Raw Report
Date: 01/07/08 from Uncasville, CT.
The Big News: Raw opened 2008 with a bizarre show. It featured some very bad segments and some very good segments, in terms of entertainment and in terms of build.
Show Analysis:
This report is dedicated to the man who is smelling fear, smelling blood, and coming to eat you.
Vince McMahon started the show by promising a special and unpredictable Raw Roulette show. William Regal told Vince that he tried to redeem himself for not hitting Hornswoggle by taking Triple H out of the Royal Rumble. Vince was pleased, but suggested Regal go further by injuring HHH as well. He announced HHH vs. Regal, and spun the wheel to make a first blood match. Regal was jumped by HHH as he left Vince’s office.
Shawn Michaels and Mr. Kennedy beat Charlie Haas and Trevor Murdoch. This started with Michaels and Kennedy coming to the ring presumably to wrestle each other. Vince spun the wheel and it landed on strange bedfellows, which meant parejas increibles. I guess in the spirit of a lucha libre gimmick match, Charlie Haas inexplicably put on a mask. It appeared he was parodying Mil Mascaras based on the mask and mannerisms, but I’m not entirely sure. This development went entirely unexplained. I would think Charlie Haas of late has more closely resembled El Hijo del Santo. Get it? Get it? Eh, forget it.

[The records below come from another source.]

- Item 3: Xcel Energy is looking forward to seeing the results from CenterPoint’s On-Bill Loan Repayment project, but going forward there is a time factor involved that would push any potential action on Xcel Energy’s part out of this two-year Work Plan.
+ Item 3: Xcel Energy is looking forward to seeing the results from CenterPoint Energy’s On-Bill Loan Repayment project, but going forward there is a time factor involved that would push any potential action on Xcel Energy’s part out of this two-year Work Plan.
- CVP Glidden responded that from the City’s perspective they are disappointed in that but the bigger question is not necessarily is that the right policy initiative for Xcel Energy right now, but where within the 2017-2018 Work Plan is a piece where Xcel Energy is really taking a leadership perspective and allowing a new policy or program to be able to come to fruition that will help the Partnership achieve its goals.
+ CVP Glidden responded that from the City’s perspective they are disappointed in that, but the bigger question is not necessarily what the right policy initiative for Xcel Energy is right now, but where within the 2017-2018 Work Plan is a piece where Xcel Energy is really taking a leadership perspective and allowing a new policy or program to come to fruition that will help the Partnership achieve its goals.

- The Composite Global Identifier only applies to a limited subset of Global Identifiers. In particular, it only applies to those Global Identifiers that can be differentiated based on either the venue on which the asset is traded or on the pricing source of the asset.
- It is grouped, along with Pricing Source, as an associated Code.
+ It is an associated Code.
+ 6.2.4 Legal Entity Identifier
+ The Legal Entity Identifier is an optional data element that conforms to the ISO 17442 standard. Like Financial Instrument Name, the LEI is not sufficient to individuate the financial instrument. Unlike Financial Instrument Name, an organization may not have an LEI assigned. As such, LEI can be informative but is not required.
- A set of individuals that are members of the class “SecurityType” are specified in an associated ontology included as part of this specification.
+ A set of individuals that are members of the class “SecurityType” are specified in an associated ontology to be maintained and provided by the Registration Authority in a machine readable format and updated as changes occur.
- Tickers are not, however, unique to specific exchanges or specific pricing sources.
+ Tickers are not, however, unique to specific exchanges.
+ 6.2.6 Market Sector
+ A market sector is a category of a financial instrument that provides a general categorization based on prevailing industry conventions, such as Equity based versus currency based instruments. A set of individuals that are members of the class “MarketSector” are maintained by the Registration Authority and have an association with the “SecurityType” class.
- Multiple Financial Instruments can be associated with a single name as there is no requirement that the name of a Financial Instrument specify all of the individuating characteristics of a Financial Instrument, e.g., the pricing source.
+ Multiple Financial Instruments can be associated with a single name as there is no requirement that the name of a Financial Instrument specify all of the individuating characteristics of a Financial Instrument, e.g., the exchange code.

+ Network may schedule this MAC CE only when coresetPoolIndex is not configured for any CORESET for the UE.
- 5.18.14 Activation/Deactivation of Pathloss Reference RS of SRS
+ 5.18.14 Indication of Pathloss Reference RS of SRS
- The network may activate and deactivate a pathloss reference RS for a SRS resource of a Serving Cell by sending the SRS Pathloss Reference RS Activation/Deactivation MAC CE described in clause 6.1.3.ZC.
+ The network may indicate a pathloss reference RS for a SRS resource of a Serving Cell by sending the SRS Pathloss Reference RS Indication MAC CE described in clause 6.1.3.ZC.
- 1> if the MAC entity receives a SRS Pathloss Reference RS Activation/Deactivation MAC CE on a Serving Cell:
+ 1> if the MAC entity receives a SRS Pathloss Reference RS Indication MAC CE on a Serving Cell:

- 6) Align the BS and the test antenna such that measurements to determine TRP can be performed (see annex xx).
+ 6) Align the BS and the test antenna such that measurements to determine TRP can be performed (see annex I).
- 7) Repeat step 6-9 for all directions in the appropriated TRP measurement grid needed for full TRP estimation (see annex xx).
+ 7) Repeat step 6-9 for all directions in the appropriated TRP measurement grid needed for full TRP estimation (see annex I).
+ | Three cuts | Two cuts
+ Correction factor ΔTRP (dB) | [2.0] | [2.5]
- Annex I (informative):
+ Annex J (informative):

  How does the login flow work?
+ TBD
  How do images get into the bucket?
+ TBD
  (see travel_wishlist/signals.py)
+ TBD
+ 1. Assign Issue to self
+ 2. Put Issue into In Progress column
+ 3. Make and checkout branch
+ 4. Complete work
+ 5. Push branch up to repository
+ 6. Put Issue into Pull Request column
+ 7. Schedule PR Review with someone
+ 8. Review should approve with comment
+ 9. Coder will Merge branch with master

The heels worked over Michaels. Michaels took off Haas’ mask, and that was the end of that. There was a point when Haas came off the top and it appeared Michaels was supposed to get up his boot but didn’t. Haas thus jumped off the top, landed on his feet, and dropped an elbow. I’ve seen that spot done intentionally on independent shows, but always with a heel who is teasing but not delivering a spectacular top rope move.
In any event, Michaels went to tag Kennedy but Kennedy wouldn’t tag. Michaels took matters into his own hands, giving both opponents sweet chin music. Kennedy at that point tagged in, gave Michaels the mic check (clever new name for his reverse STO), and scored the pin. This match was too goofy, to the point it totally distracted from and diminished the Kennedy/Michaels story.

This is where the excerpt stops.